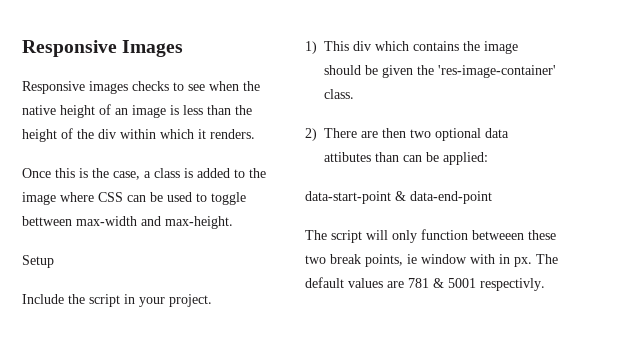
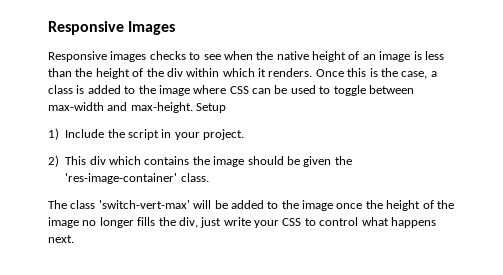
(255, 134) // -> (313, 72) none
[22,216,72,226] bettween -> [368,85,414,94] between
(233, 222) // -> (193, 107) none
(54, 261) none -> [48,128,59,140] 1)
[305,41,317,54] 1) -> [48,155,59,167] 2)
[305,128,510,141] [324,152,489,165] [305,191,492,204] [305,229,556,243] [305,254,558,267] [305,277,545,291] 2) There are then two optional data attibutes than can be applied: // data-start-point & data-end-point // The script will only function betweeen these two break points, ie window with in px. The default values are 781 & 5001 respectivly. -> [48,200,454,211] [48,217,436,228] [48,235,74,243] The class 'switch-vert-max' will be added to the image once the height of the image no longer fills the div, just write your CSS to control what happens next.

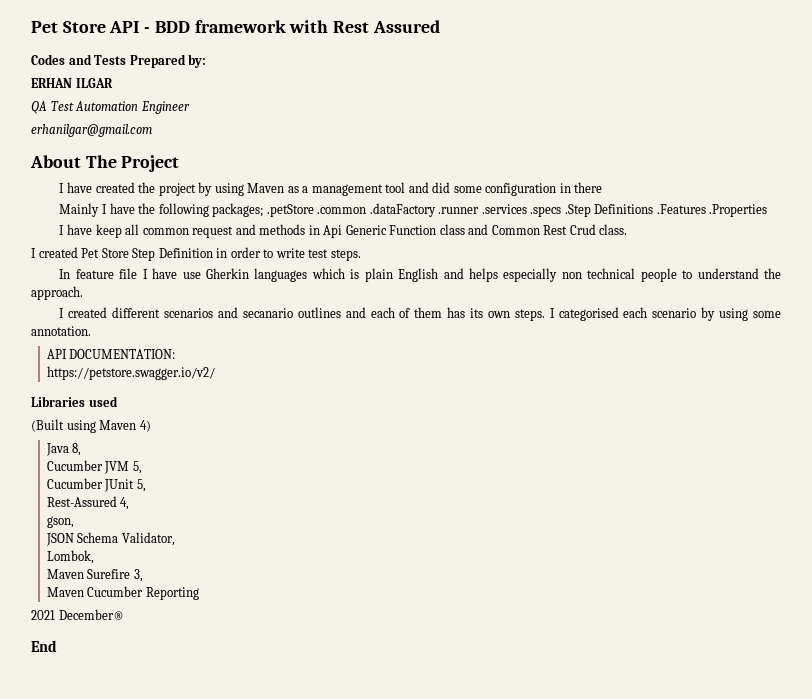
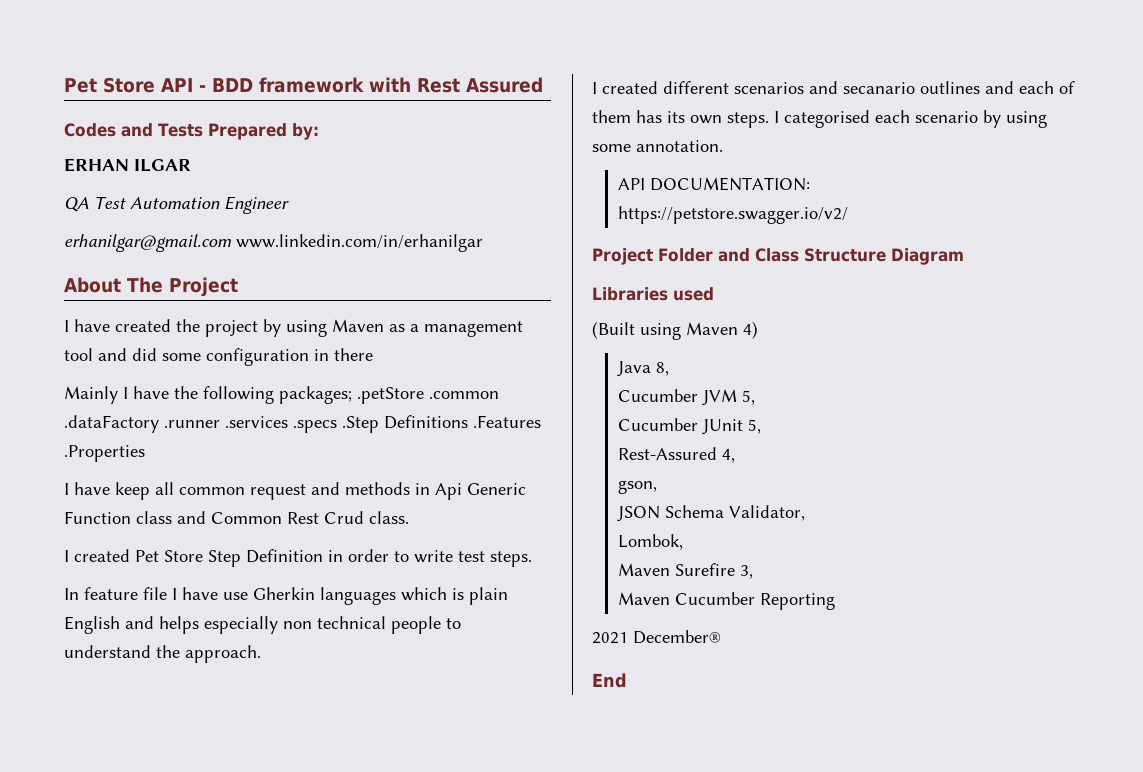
(152, 130) none -> [236,234,483,252] www.linkedin.com/in/erhanilgar
(215, 373) none -> [592,248,964,265] // Project Folder and Class Structure Diagram

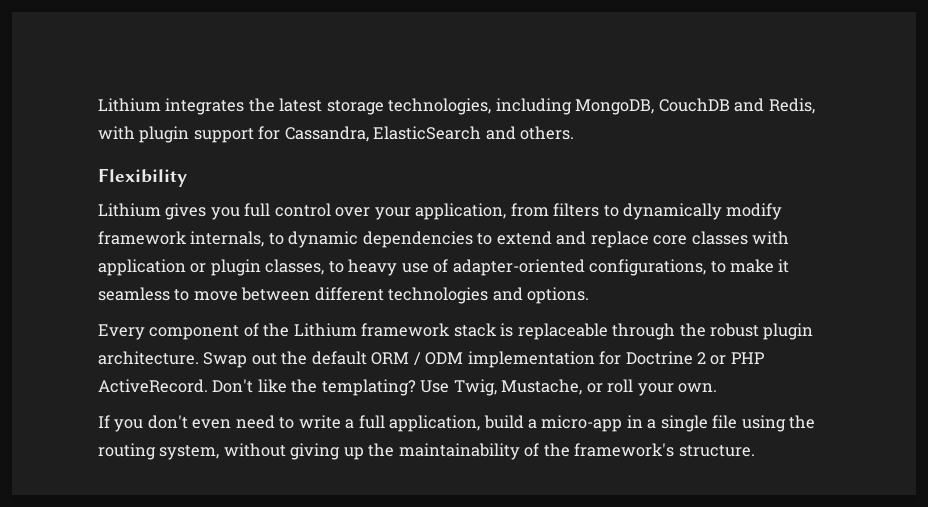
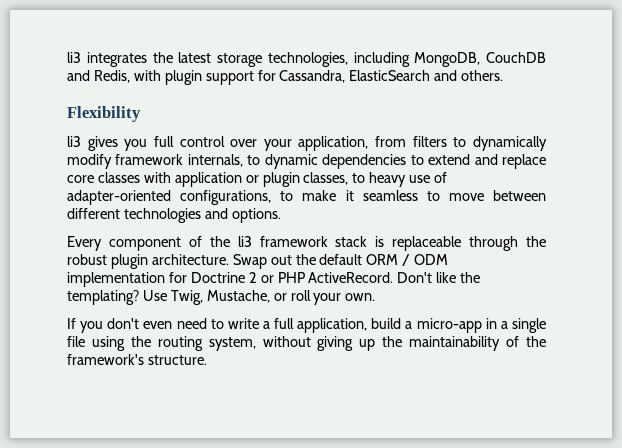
[98,98,161,112] Lithium -> [67,52,81,63] li3
[98,203,161,217] Lithium -> [67,136,81,147] li3
[293,323,357,337] Lithium -> [237,236,252,247] li3

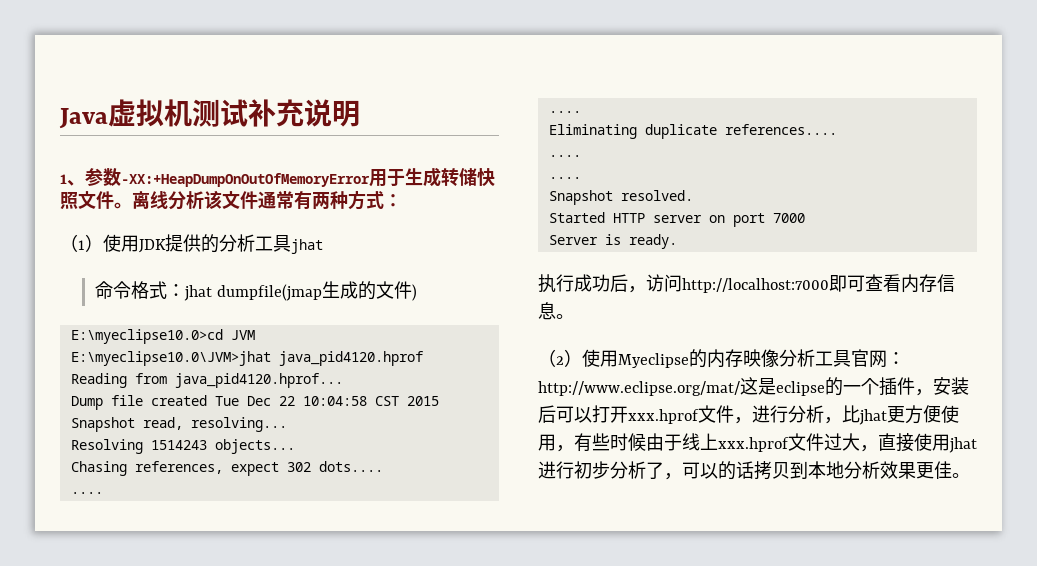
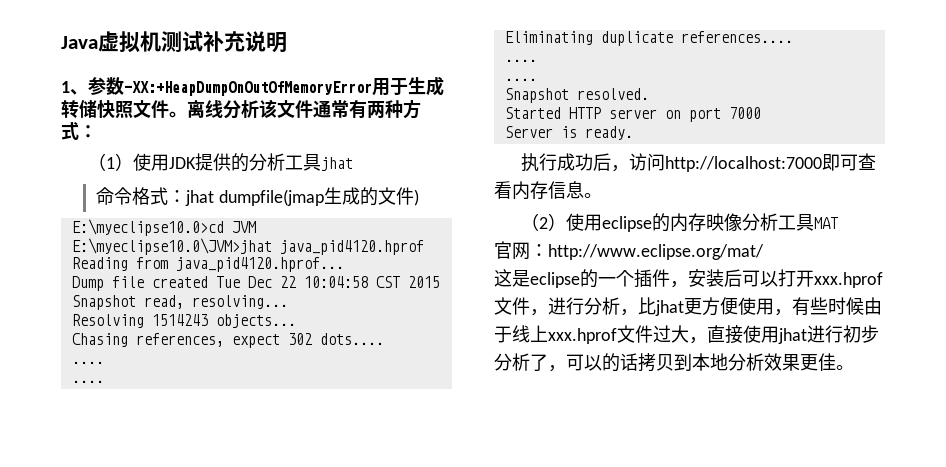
[618,353,689,368] Myeclipse -> [601,216,652,232] eclipse
(851, 358) none -> [813,217,838,229] MAT //
(740, 388) none -> (764, 252) //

_Prompt_
Starting at the line with "[98,98,161,112] Lithium -> [67,52,81,63] li3", transcribe the listing above exactly through its last line. No picture belongs in the transcription.

_Exercise response_
[98,98,161,112] Lithium -> [67,52,81,63] li3
[98,203,161,217] Lithium -> [67,136,81,147] li3
[293,323,357,337] Lithium -> [237,236,252,247] li3

[618,353,689,368] Myeclipse -> [601,216,652,232] eclipse
(851, 358) none -> [813,217,838,229] MAT //
(740, 388) none -> (764, 252) //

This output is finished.